Awk expressions working & not working

vibhor_agarwali · October 12, 2011, 4:40am

Hi,

Putting across a few awk expressions.
Apart from the last, all of them are working.

echo a/b/c | awk -F'/b/c$' '{print $1}'
a

echo a/b/c++ | awk -F'/b/c++' '{print $1}'
a

echo a/b/c++ | awk -F'/b/c++$' '{print $1}'
a/b/c++

Request thoughts on why putting a '$' post double ++ changed everything.
I require a $ as interested in only the last string.

Do let me know workarounds to accomplish the same.
Thanks in advance

radoulov · October 12, 2011, 6:27am

In certain positions the + sign is special (one or more occurrences of the previous character):

% echo a/b/c++ | awk -F'/b/c\\++$' '{print $1}'
a

vibhor_agarwali · October 12, 2011, 6:35am

Yes thought of the same but couldn't fit that logic here.

If + is working based on its logic of more occurrences, it shouldn't have worked without the $.
Wondering what effect has putting the $ has?

radoulov · October 12, 2011, 7:02am

/b/c++ matches / - b - / - c (one or more occurrences) - + (this one seems to be ignored)

So:

% echo a/b/c+ | awk -F'/b/c++' '{print $1, $2}'
a +

% echo a/b/cccc+ | awk -F'/b/c++' '{print $1, $2}'
a +

/b/c++$ matches / - b - / - c (one or more occurrences) - + (ignored) at the end of the string ($):

These two should be clear:

% echo a/b/c++ |
  awk -F'/b/c++$' '{
    print "NF:", NF
    print "$1:", $1
    print "$2:", $2
    }'
NF: 1
$1: a/b/c++
$2: 
% echo a/b/c++ |
  awk -F'/b/c++' '{ 
    print "NF:", NF
    print "$1:", $1
    print "$2:", $2
    }'         
NF: 2
$1: a
$2: ++

Here the pattern (FS) is not found:

% echo a/b/c++ | 
  awk -F'/b/c++$' '{
    print "NF:", NF
    print "$1:", $1
    print "$2:", $2
    }'                            
NF: 1
$1: a/b/c++
$2:

I suppose that the behaviour is unspecified for more than one consecutive quantifiers (+ signs), it siply ignores the second + sign:

% echo a/b/c |  
  awk -F'/b/c++$' '{
    print "NF:", NF
    print "$1:", $1
    print "$2:", $2
    }'                          
NF: 2
$1: a
$2:

Here only the last a/b/c[c..] matches, because it's at the end of the record:

% echo a/b/ca/b/ccc |
  awk -F'/b/c++$' '{
    print "NF:", NF
    print "$1:", $1
    print "$2:", $2
    }'                                 
NF: 2
$1: a/b/ca
$2:

This may be implementation specific (I've used GNU awk 4.0 and nawk version 20070501).

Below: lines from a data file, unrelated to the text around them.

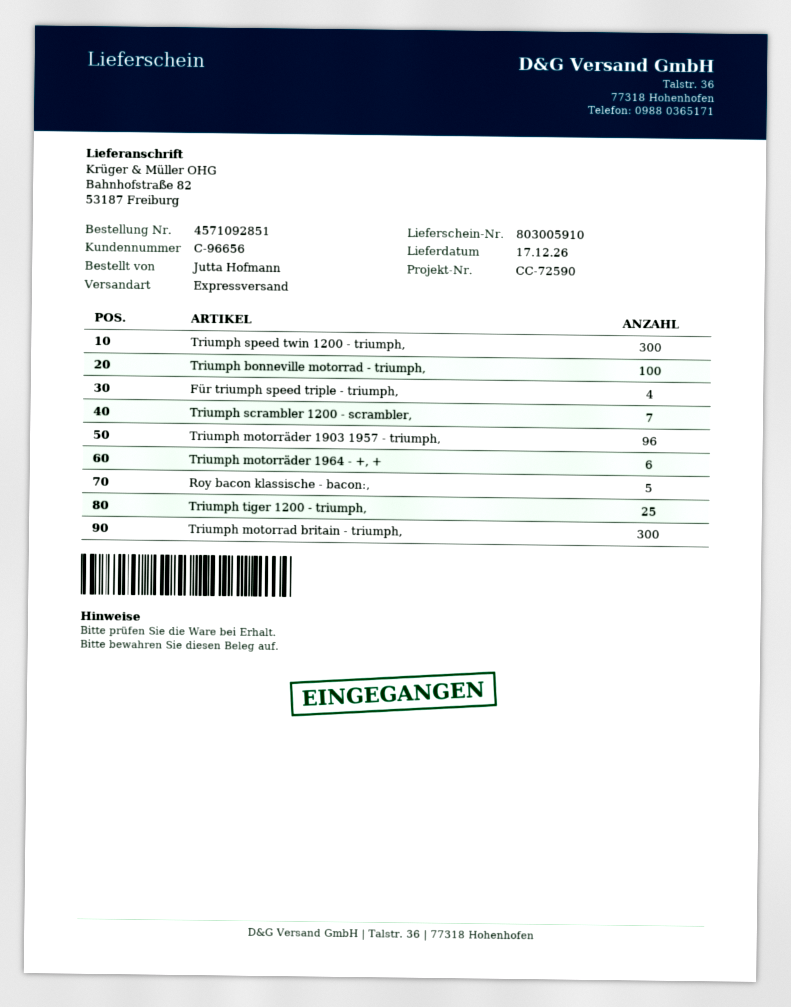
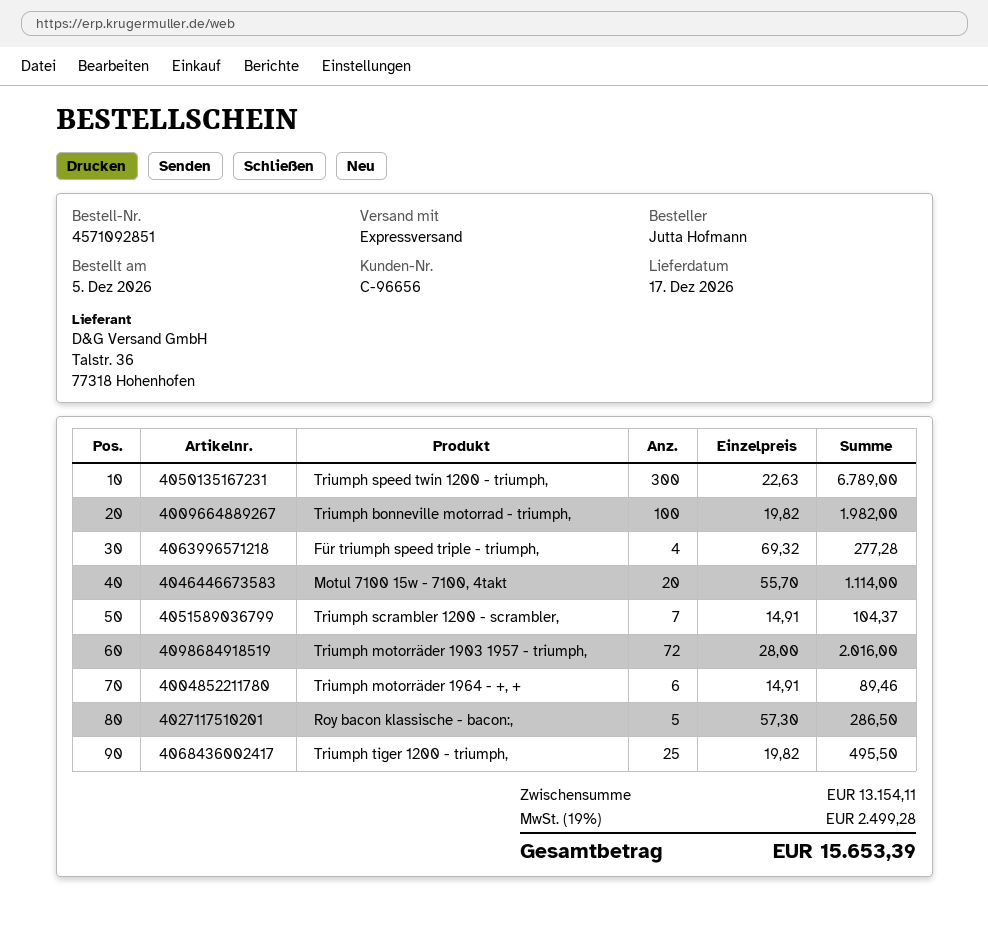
Triumph motorräder 1903 1957 - triumph,: 96 -> 72
Triumph motorrad britain - triumph,: 300 -> none
Motul 7100 15w - 7100, 4takt: none -> 20

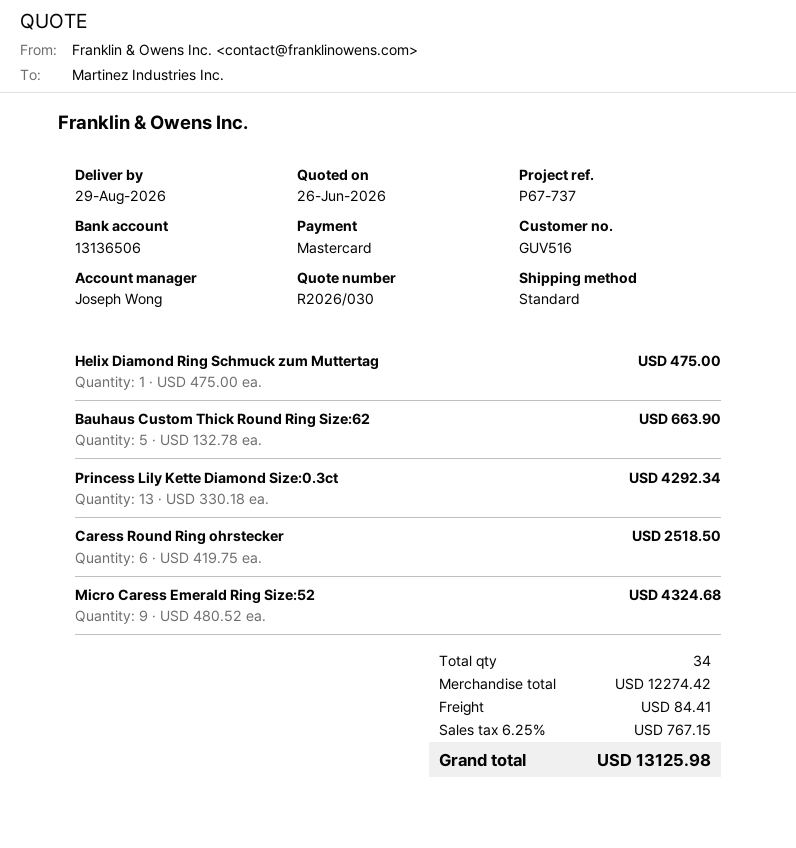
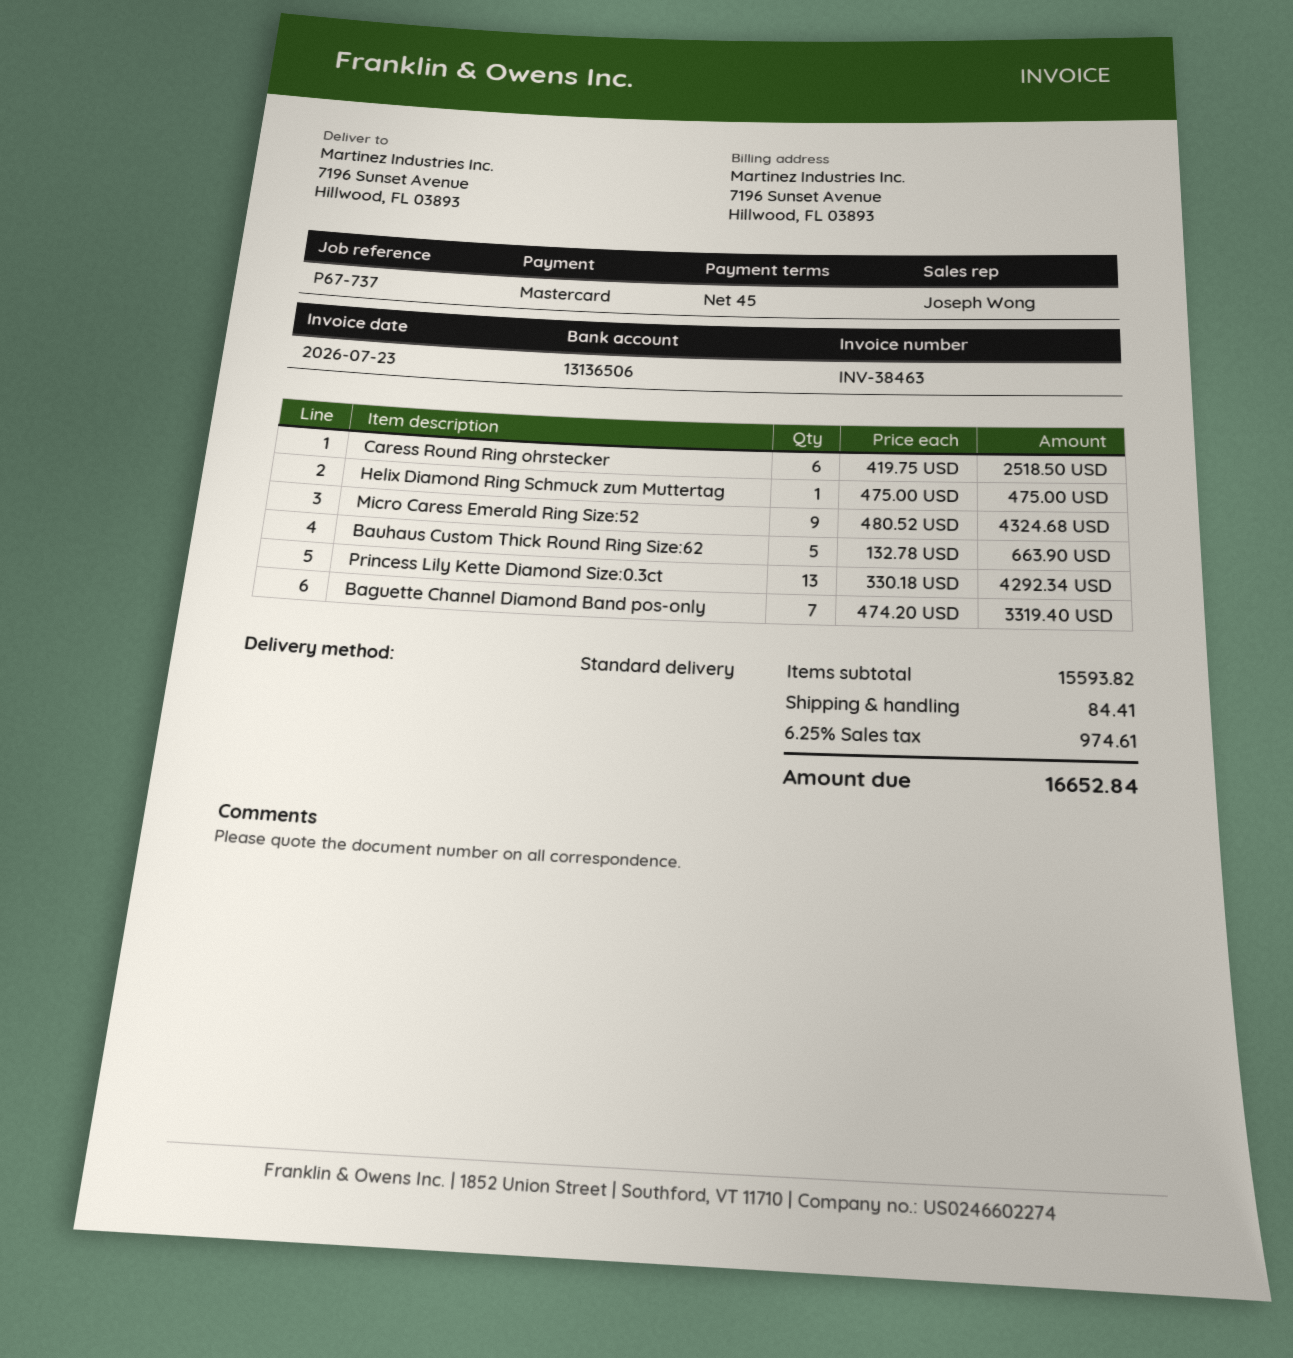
Baguette Channel Diamond Band pos-only: none -> 7 x 474.20 = 3319.40
subtotal: 12274.42 -> 15593.82
tax: 6.25% = 767.15 -> 6.25% = 974.61
total: 13125.98 -> 16652.84

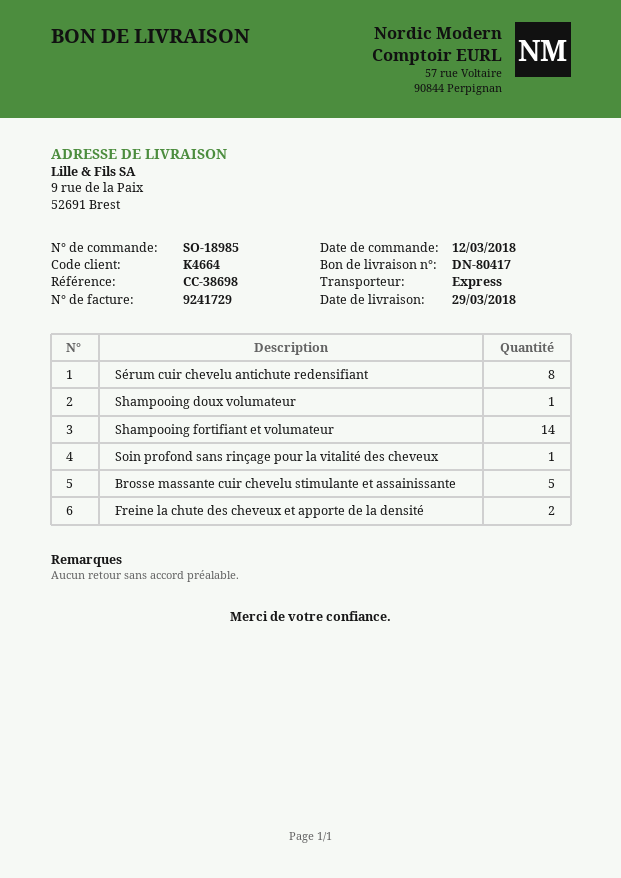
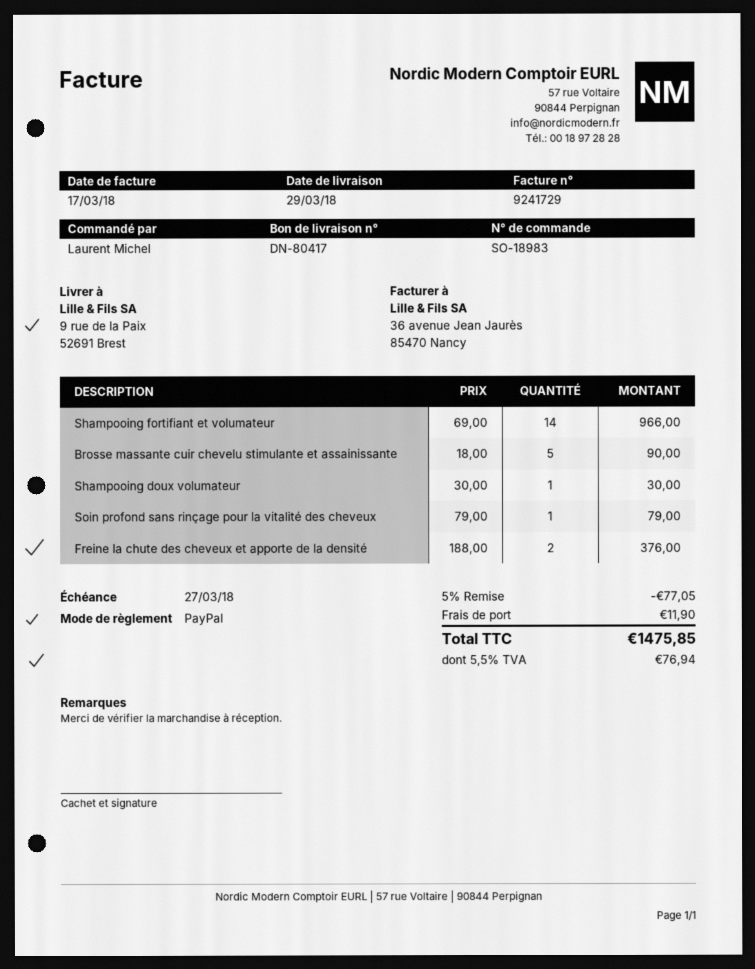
order number: SO-18985 -> SO-18983
Sérum cuir chevelu antichute redensifiant: 8 -> none

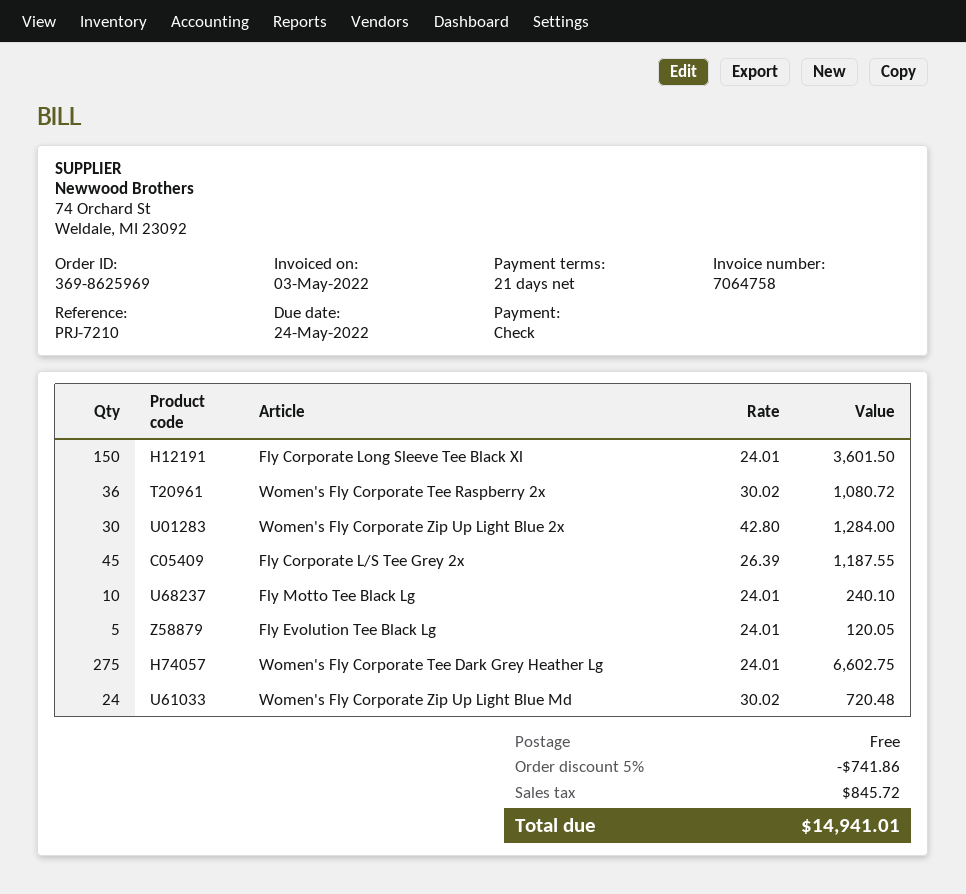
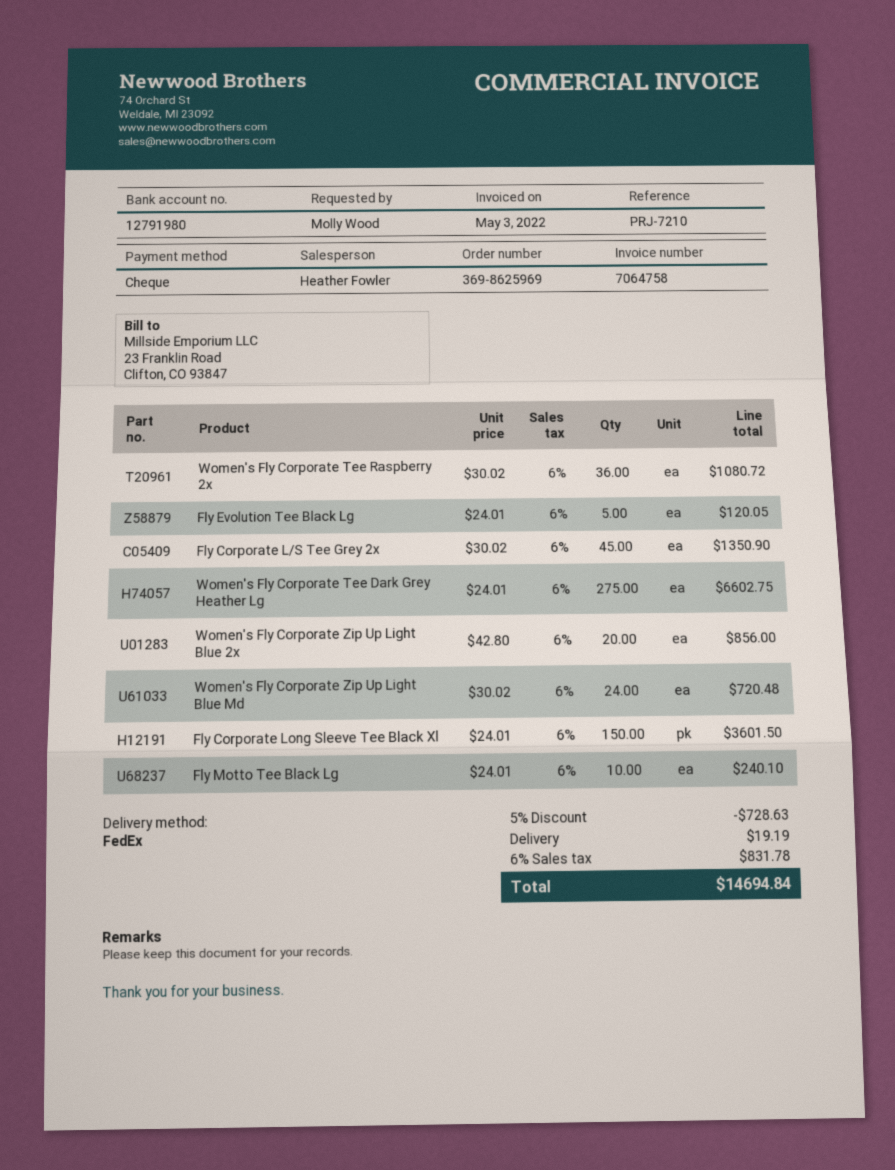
Women's Fly Corporate Zip Up Light Blue 2x: 30 x 42.80 = 1284.00 -> 20 x 42.80 = 856.00
Fly Corporate L/S Tee Grey 2x: 45 x 26.39 = 1187.55 -> 45 x 30.02 = 1350.90
discount: 5% = 741.86 -> 5% = 728.63
shipping: 0.00 -> 19.19
tax: 845.72 -> 831.78
total: 14941.01 -> 14694.84

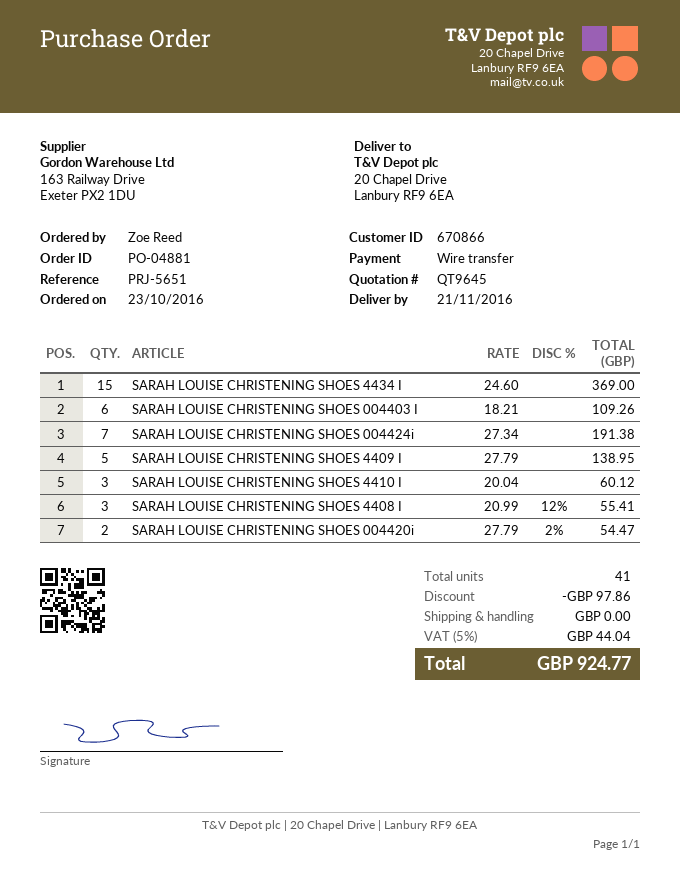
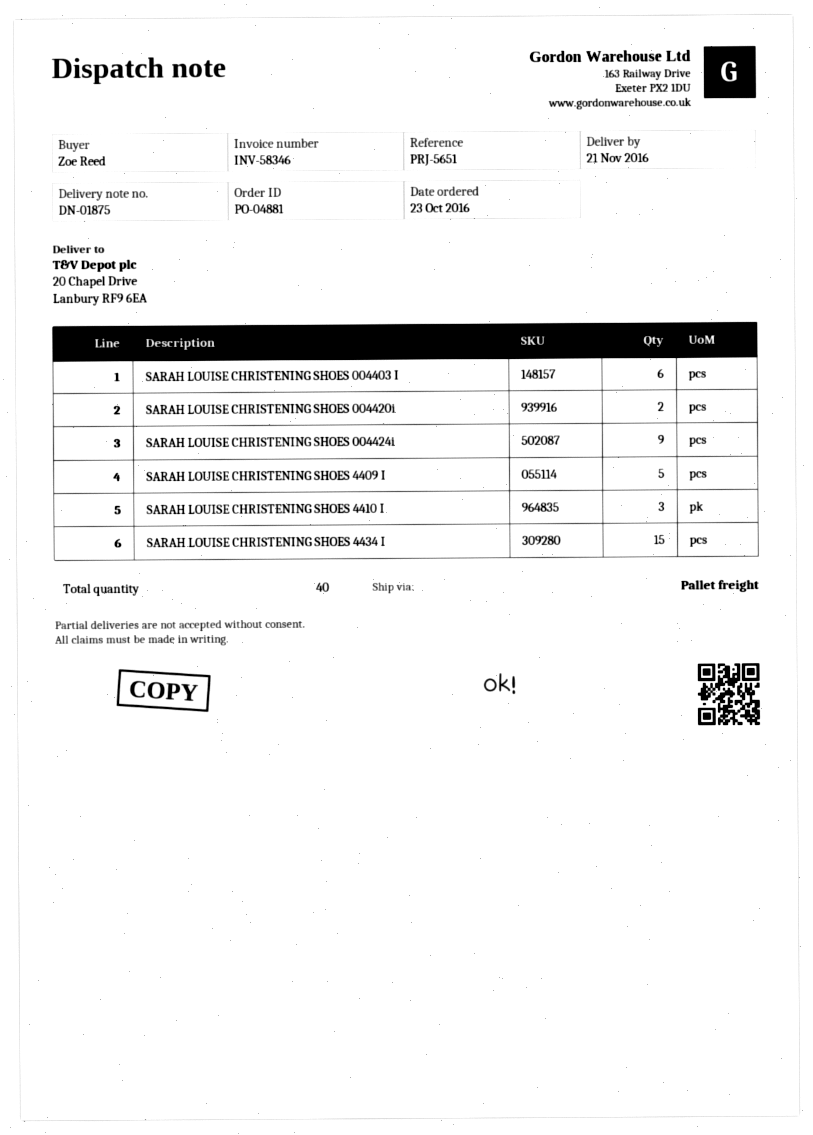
SARAH LOUISE CHRISTENING SHOES 004424i: 7 -> 9
SARAH LOUISE CHRISTENING SHOES 4408 I: 3 -> none
total quantity: 41 -> 40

radoulov · October 12, 2011, 7:30am

I found this in SUS:

9.4.6 EREs Matching Multiple Characters
[...]
The behavior of multiple adjacent duplication symbols ( '+', '*', '?', and intervals) produces undefined results.

vibhor_agarwali · October 12, 2011, 8:20am

Thanks a ton.
I thought myself to be good with regular expressions, probably time to change it

Let's assume below stands true:

echo a/b/c+ | awk -F'/b/c+' '{print $1, $2}'
a +

echo a/b/c | awk -F'/b/c+' '{print $1, $2}'
a

Request your thoughts on why the below doesn't match when we have a $:
echo a/b/c+ | awk -F'/b/c+$' '{print $1, $2}'
a/b/c+

c+ matches a/b/c.
$ makes it to think that it's the end of line, but it isn't as we have an additional + after that.
Hence, it doesn't qualify for a match & fails.

radoulov · October 12, 2011, 8:22am

Exactly (IMHO).

vibhor_agarwali · October 12, 2011, 8:35am

Bingo

This thread appears to be a good reference for regular expressions.
May I request moderators to give it a rating so that folks can refer to it.

radoulov · October 12, 2011, 8:36am

Sure, rated as Excellent.

vibhor_agarwali · October 12, 2011, 11:37am

Do the stars next to the thread represent the rating?
Stars were visible even before i gave the request.
Did they read our minds

Corona688 · October 12, 2011, 11:42am

Someone must have rated it, don't know who though!

vibhor_agarwali · October 12, 2011, 11:45am

Oh, thought that this functionality should be available only to moderators.
People can make fun this way.

radoulov · October 12, 2011, 11:52am

This functionality is public, I rated the thread as per OP requirement.